Our investigation was aimed at deciphering the potential role of copper metabolism MURR1 domain containing 1 (COMMD1) in cervical cancer tumorigenesis and metastasis, along with its underlying molecular mechanism, both in vitro and in vivo. To validate the research objectives, cervical cancer cell lines with stably overexpressed and knockdown COMMD1 were generated.
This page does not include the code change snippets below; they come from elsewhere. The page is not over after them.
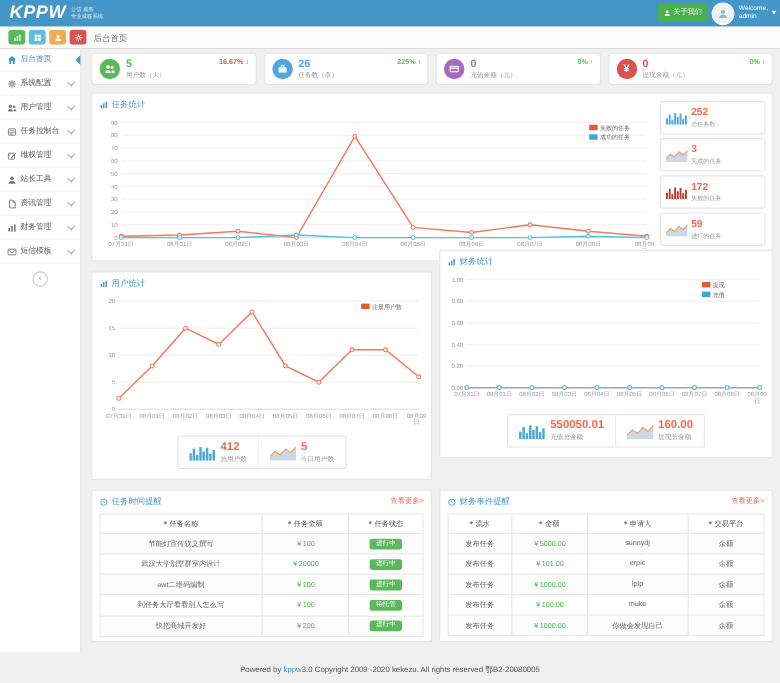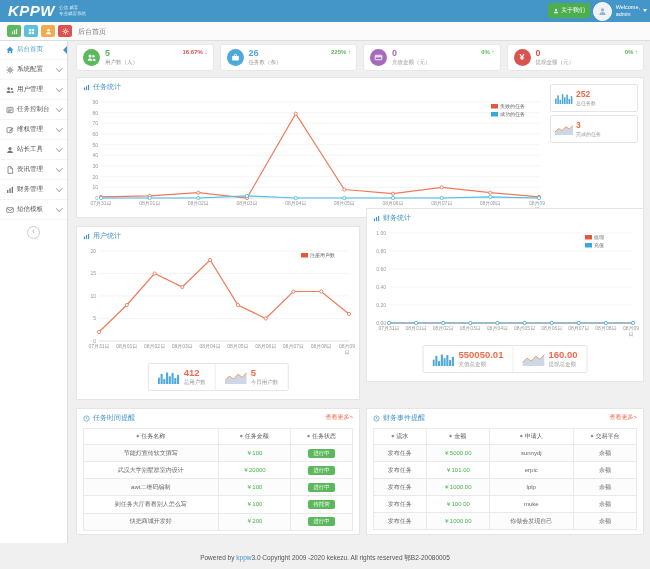--- a/index.html
+++ b/index.html
@@ -416,20 +416,50 @@
           <svg width="18" height="12">
             <polygon points="0,12 0.0,9.0 3.6,5.4 7.2,7.8 10.8,3.6 14.4,6.2 18.0,2.2 18,12" fill="#ccd7e8"></polygon>
             <polyline points="0.0,9.0 3.6,5.4 7.2,7.8 10.8,3.6 14.4,6.2 18.0,2.2" fill="none" stroke="#f2a06b" stroke-width="1"></polyline>
           </svg>
         </span>
         <div>
           <div class="sval">3</div>
           <div class="slab">完成的任务</div>
         </div>
       </div>
+      <div class="sstat">
+        <span>
+          <svg width="18" height="12">
+            <rect x="0.0" y="6.6" width="1.6" height="5.4" fill="#c2392b"></rect>
+            <rect x="2.3" y="3.4" width="1.6" height="8.6" fill="#c2392b"></rect>
+            <rect x="4.5" y="7.8" width="1.6" height="4.2" fill="#c2392b"></rect>
+            <rect x="6.8" y="2.2" width="1.6" height="9.8" fill="#c2392b"></rect>
+            <rect x="9.0" y="5.4" width="1.6" height="6.6" fill="#c2392b"></rect>
+            <rect x="11.3" y="2.6" width="1.6" height="9.4" fill="#c2392b"></rect>
+            <rect x="13.5" y="7.0" width="1.6" height="5.0" fill="#c2392b"></rect>
+            <rect x="15.8" y="4.2" width="1.6" height="7.8" fill="#c2392b"></rect>
+          </svg>
+        </span>
+        <div>
+          <div class="sval">172</div>
+          <div class="slab">失败的任务</div>
+        </div>
+      </div>
+      <div class="sstat">
+        <span>
+          <svg width="18" height="12">
+            <polygon points="0,12 0.0,9.0 3.6,5.4 7.2,7.8 10.8,3.6 14.4,6.2 18.0,2.2 18,12" fill="#ccd7e8"></polygon>
+            <polyline points="0.0,9.0 3.6,5.4 7.2,7.8 10.8,3.6 14.4,6.2 18.0,2.2" fill="none" stroke="#f2a06b" stroke-width="1"></polyline>
+          </svg>
+        </span>
+        <div>
+          <div class="sval">59</div>
+          <div class="slab">进行的任务</div>
+        </div>
+      </div>
     </div>
 </div>
 
 <div class="panel" id="panel-user">
   <div class="panel-title">
     <span class="ic">
         <svg viewBox="0 0 12 12" fill="currentColor" width="100%" height="100%">
           <rect x="1.5" y="6" width="2" height="4.5"></rect>
           <rect x="5" y="3.5" width="2" height="7"></rect>
           <rect x="8.5" y="1.5" width="2" height="9"></rect>

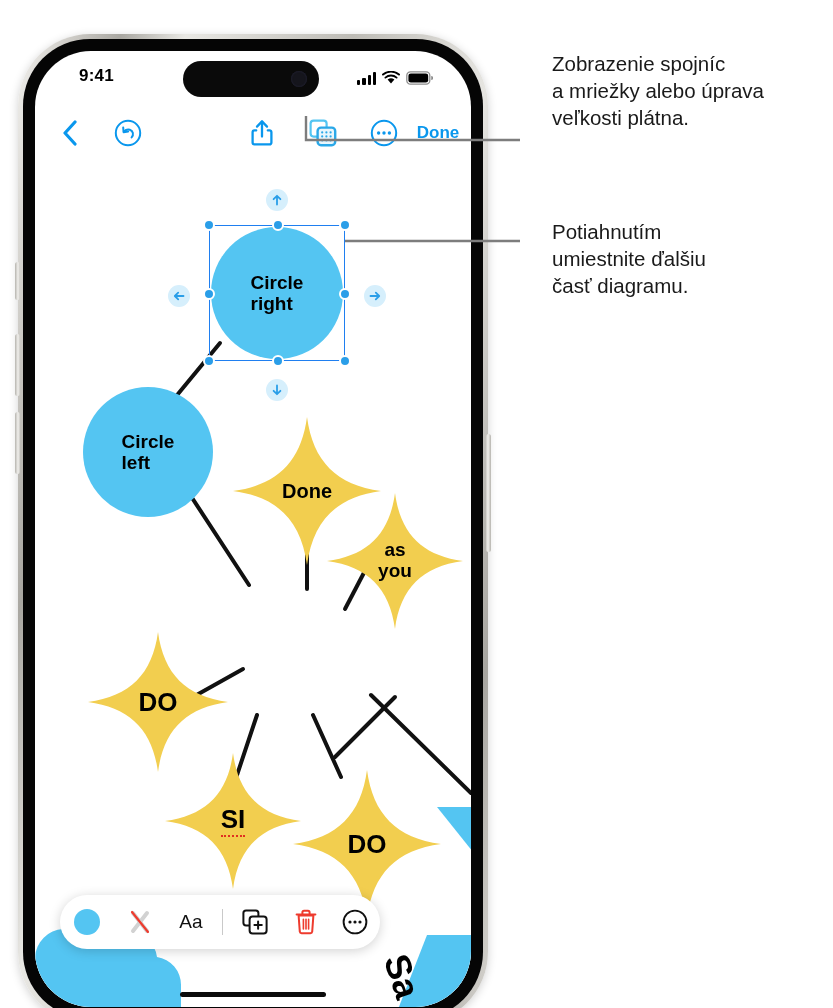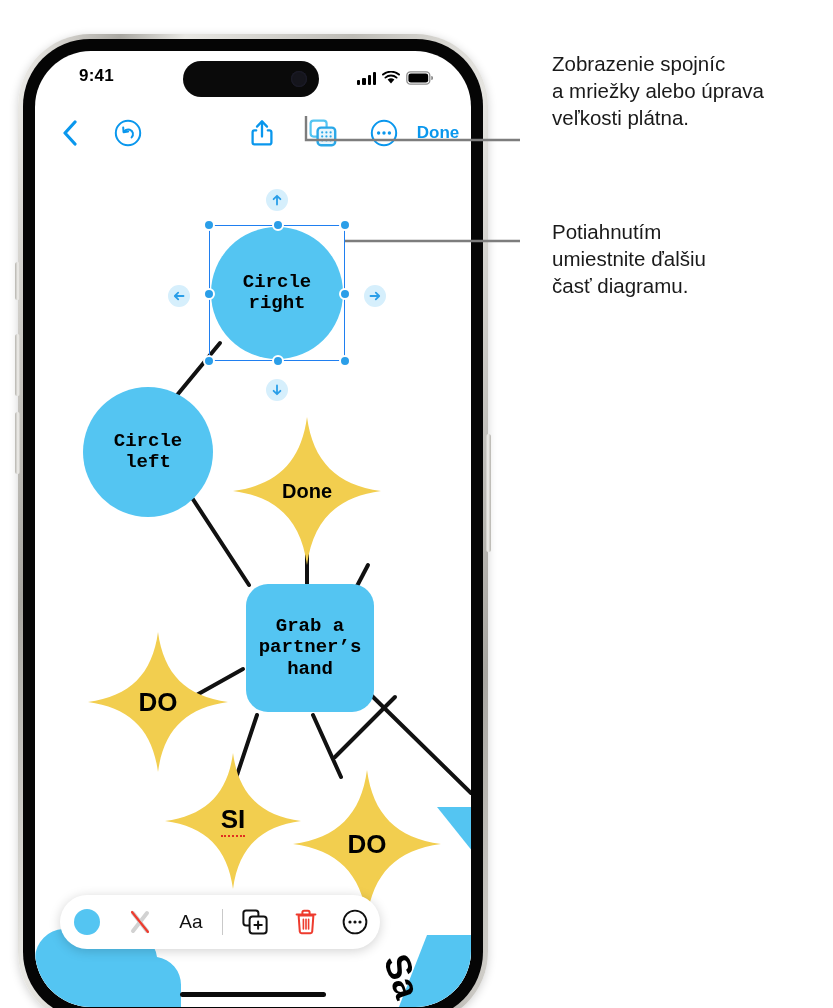--- a/index.html
+++ b/index.html
@@ -110,22 +110,22 @@
 
   
   #canvas {
     position: absolute; left: 0; top: 106px; width: 436px; height: 850px;
     background: #fff; overflow: hidden;
   }
   #connector-svg { position: absolute; left: 0; top: 0; width: 436px; height: 850px; }
 
   .node { position: absolute; display: flex; align-items: center; justify-content: center; }
   .node-label {
-    font-weight: bold; color: #000; text-align: center;
-    line-height: 1.12; pointer-events: none; white-space: pre-line; font-family: Liberation Mono, monospace;
+    font-weight: bold; color: #000; text-align: left;
+    line-height: 1.12; pointer-events: none; white-space: pre-line;
   }
   .circle { border-radius: 50%; background: #54c5f2; }
   .rounded-rect { border-radius: 22px; background: #54c5f2; }
   .star-wrap { position: absolute; }
   .star-wrap svg { position: absolute; left: 0; top: 0; }
   .star-label {
     position: absolute; left: 0; top: 0; width: 100%; height: 100%;
     display: flex; align-items: center; justify-content: center;
     font-weight: bold; color: #000; text-align: center; line-height: 1.1;
     white-space: pre-line;
@@ -319,26 +319,28 @@
 right</span>
           </div>
 
           <div class="star-wrap" style="left:198px; top:255px; width:148px; height:158px;">
             <svg width="148" height="158" viewBox="0 0 100 100">
               <path d="M50 0 C54 30 70 46 100 50 C70 54 54 70 50 100 C46 70 30 54 0 50 C30 46 46 30 50 0 Z" fill="#f2ce4f"></path>
             </svg>
             <span class="star-label" style="font-size:20px;">Done</span>
           </div>
 
-
-          <div class="node rounded-rect" style="left:211px; top:427px; width:128px; height:128px;">
-            <span class="node-label" style="font-size:19px;">Grab a
-partner’s
-hand</span>
-          </div>
+          <div class="star-wrap" style="left:292px; top:330px; width:136px; height:148px;">
+            <svg width="136" height="148" viewBox="0 0 100 100">
+              <path d="M50 0 C54 30 70 46 100 50 C70 54 54 70 50 100 C46 70 30 54 0 50 C30 46 46 30 50 0 Z" fill="#f2ce4f"></path>
+            </svg>
+            <span class="star-label" style="font-size:19px;">as
+you</span>
+          </div>
+
 
           <div class="star-wrap" style="left:53px; top:470px; width:140px; height:150px;">
             <svg width="140" height="150" viewBox="0 0 100 100">
               <path d="M50 0 C54 30 70 46 100 50 C70 54 54 70 50 100 C46 70 30 54 0 50 C30 46 46 30 50 0 Z" fill="#f2ce4f"></path>
             </svg>
             <span class="star-label" style="font-size:26px;">DO</span>
           </div>
 
           <div class="star-wrap" style="left:130px; top:590px; width:136px; height:148px;">
             <svg width="136" height="148" viewBox="0 0 100 100">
In addition, an orthotopic murine model of cervical cancer with liver metastasis was constructed to elucidate the metastatic impact of COMMD1. Functional assays including CCK-8 assay, colony formation assay, scratch assay, and transwell invasion assay were conducted to evaluate the proliferation, migration, and invasion capabilities of cervical cancer cells. Western blot analysis and immunofluorescence double staining were performed to detect protein expression profiles and visualize actin cytoskeleton remodeling. Hematoxylin-eosin (H&E) staining and immunohistochemistry were utilized to characterize tumor histopathology and protein expression. Key findings revealed that COMMD1 was markedly downregulated in cervical cancer cell lines. Ectopic expression of COMMD1 potently impeded cell proliferation, colony formation, migration, and invasion of cervical cancer cells. Mechanistically, COMMD1, suppressed epithelial-mesenchymal transformation (EMT) by antagonizing the twist family bHLH transcription factor 1 (Twist1)/epithelial (E)-cadherin pathway, as evidenced by reduced expression of EMT-associated markers and restored E-cadherin membrane localization. In the orthotopic mouse model, COMMD1 overexpression significantly attenuated liver metastatic foci formation and blunted EMT progression. In conclusion, COMMD1 acts as a tumor suppressor in cervical cancer, with its antitumor effects primarily mediated by inhibiting Twist1-driven EMT and metastatic cascade.